Ksenia Tserkovskaya is a trilingual literary agent at The Deborah Harris Agency whose scholarly background in Jewish Studies, hands-on translation career, and deep roots in Israeli and Russian publishing make her a singular bridge between English, Hebrew, and Russian literary worlds.
In brief
Ksenia is one of very few literary agents who actively works across English, Hebrew, and Russian — writers with cross-cultural or multilingual manuscripts have a rare, highly specific advocate here.
Her background is unusually hands-on: 13 published translations of children's and MG titles, acquisitions management at a major Russian Jewish publishing house, and a year at Israel's premier Hebrew translation institute — she understands the full lifecycle of a book from manuscript to foreign rights.

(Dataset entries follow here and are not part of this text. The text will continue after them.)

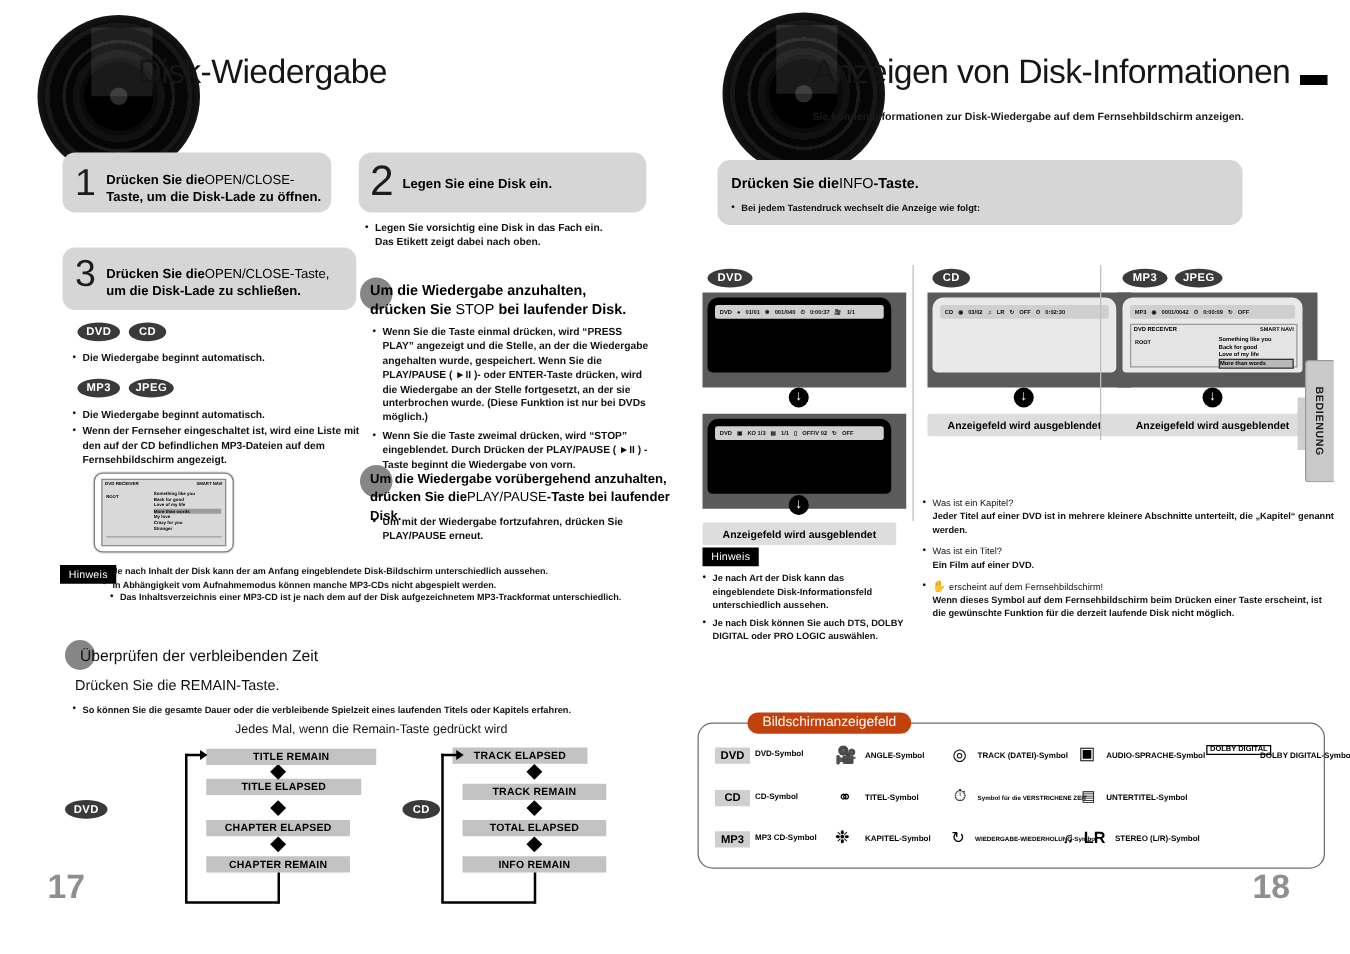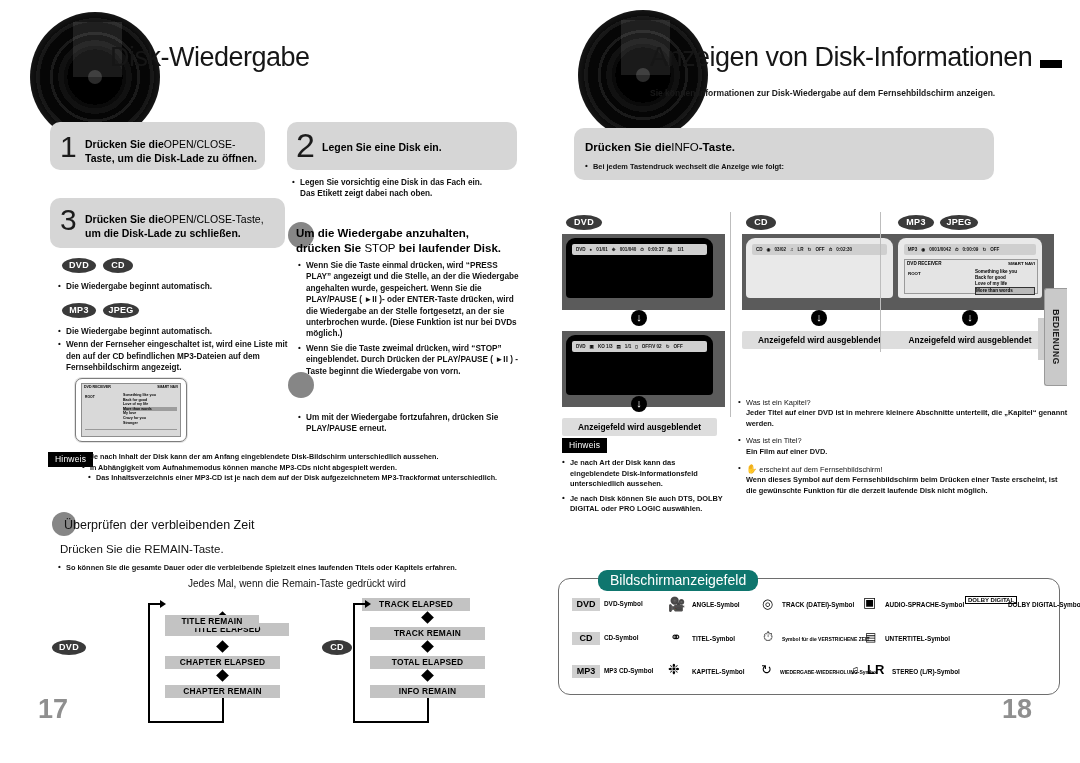"Um die Wiedergabe vorübergehend" div.sechead { html: none -> <div> <span>Um die Wiedergabe vorübergehend anzuhalten,</span><br> <span>drücken Sie die</span><span>PLAY/PAUSE</span><span>-Taste bei laufender Disk.</span> </div> }
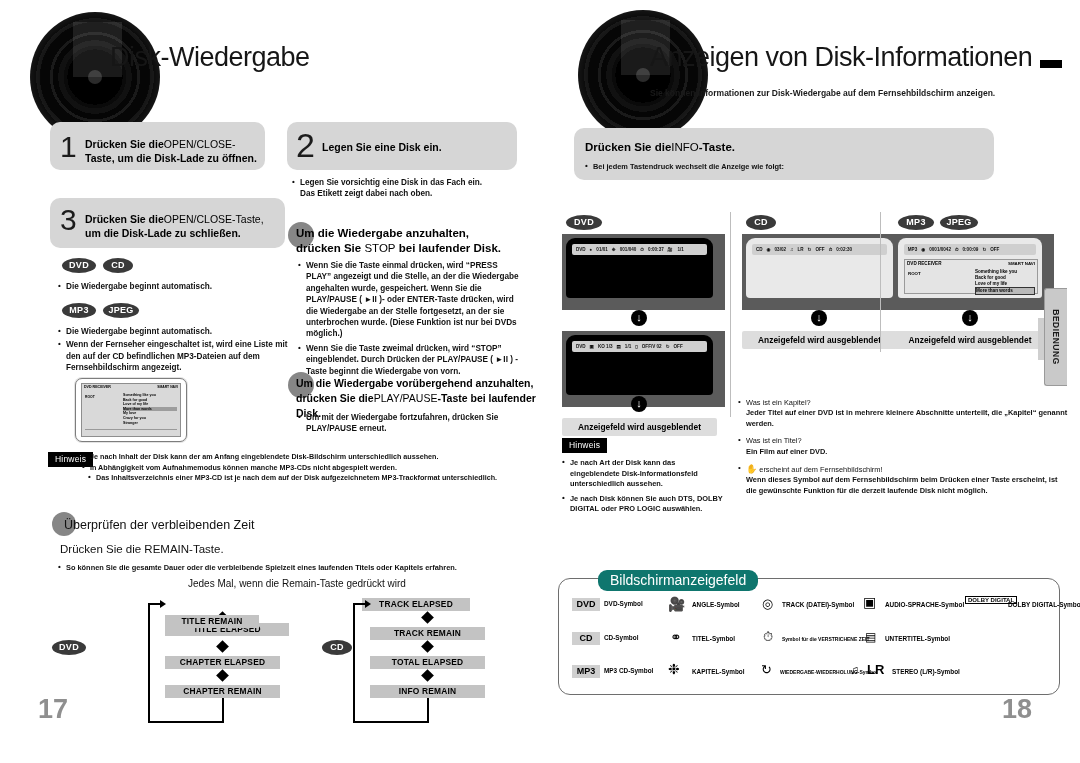"Bildschirmanzeigefeld" .legend-tab { background: #0f766e -> #c2410c; font-size: 14px -> 11px }
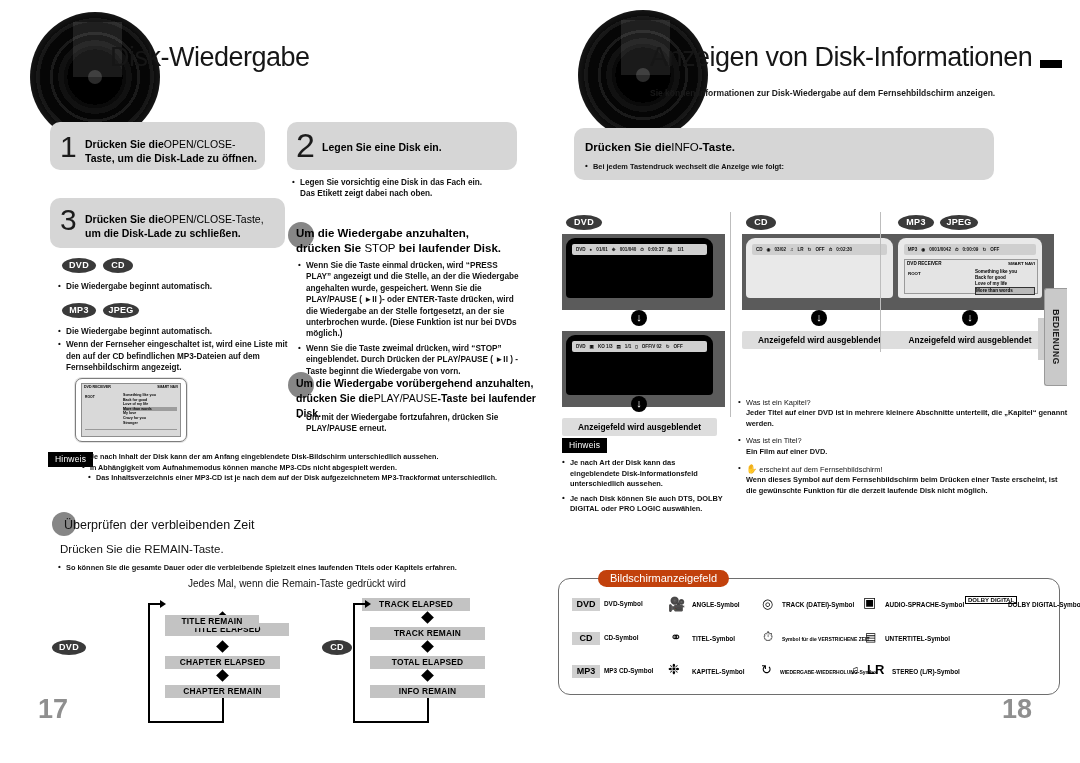"TITLE REMAIN" div.fbox { top: 615px -> 599px; width: 94px -> 136px }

The Deborah Harris Agency is Israel's most prominent literary agency, best known internationally for handling Hebrew literature in translation; Ksenia's English-language fiction and nonfiction acquisitions represent an outward-facing, internationally oriented wing of the agency.
Her stated fiction interests span a wide corridor — literary, commercial, historical, eco-fiction, family saga, YA, and children's — but her professional formation is most deeply literary and culturally specific, suggesting she gravitates toward work with intellectual weight and cross-cultural resonance.
Query status is unverified; the most current available guidance is to submit by email with a query letter, brief synopsis, bio, contact details, and the first two chapters or up to fifty pages as a Word attachment.
Lately
Ksenia's agency profile establishes that she works with manuscripts in three languages — English, Russian, and Hebrew — and is based in Israel, positioning her squarely within the international literary ecosystem rather than the US-centric mainstream agency world.
What Ksenia is looking for
This is the core of Ksenia's list and aligns most closely with her formation as a translator, editor, and scholar of literature. She is drawn to work with genuine literary ambition — prose that rewards close attention. Given her trilingual background and ties to Israeli and Russian publishing, narratives with cross-cultural, diasporic, or historically layered dimensions are a natural fit, though no such requirement is stated.
She welcomes commercial fiction, including contemporary and family saga. The commercial end of her list is likely to overlap with literary sensibility — think character-driven, emotionally intelligent storytelling rather than pure plot-driven genre fare.
Historical fiction is explicitly listed. Her academic grounding in Jewish Studies and her professional experience suggest particular receptivity to work set in Eastern European, Russian, or Middle Eastern historical contexts, though this is inference from her background rather than a stated preference.
Eco-fiction appears as a named interest — an increasingly sought-after space where literary and speculative sensibilities meet environmental themes. Writers working at the intersection of place, nature, and narrative consequence should take note.
YA is listed among her fiction interests. No specific sub-genre is highlighted; the most natural fit given her taste profile would be YA with literary voice, cultural or historical grounding, or coming-of-age stories with emotional depth.
Ksenia is open to children's books, including picture books, but describes this as 'occasional' — meaning it is not a primary focus and the bar is high. Her 13 published translations of children's and MG titles give her genuine expertise here. Writers querying in this space should have a strong hook and a clear sense of why this book is exceptional.
Nonfiction is a named and clearly developed interest. Biography, history, memoir, and narrative journalism all fall within her scope. Her scholarly background and experience in a publishing house that specialized in Jewish cultural and literary heritage suggest she brings real editorial depth to nonfiction with intellectual, historical, or personal-testimony dimensions.
Not the right fit
On Ksenia's list
Taste fingerprint
How to query Ksenia
Email ksenia@dhliterary.com directly — this is a personal inbox, not a form system, so a professionally composed, concise query letter matters more than ever.
Attach your first two chapters (or up to fifty pages) as a Word document from the outset; she asks for this upfront, so do not send a bare query and wait to be asked.
Include a brief but specific biographical note — given her background in translation, publishing, and academia, professional or scholarly credentials relevant to the book's subject will register.
If your work exists at a cultural or linguistic crossroads — involving Russian, Israeli, Jewish, or Eastern European settings or themes — make that explicit early in the query; it is directly relevant to her expertise and the agency's core strengths.
For nonfiction, lead with the intellectual or narrative argument of the book, not just the topic. Her scholarly formation means she will respond to a clearly articulated thesis as much as a compelling story.
If querying a children's book, make a strong case for what makes it exceptional — she describes children's as 'occasional,' meaning the bar is meaningfully higher than for her other categories.
Confirm her current query status before sending — no verified open/closed window is available, and her email-based system means a quick check of the agency website is the safest step.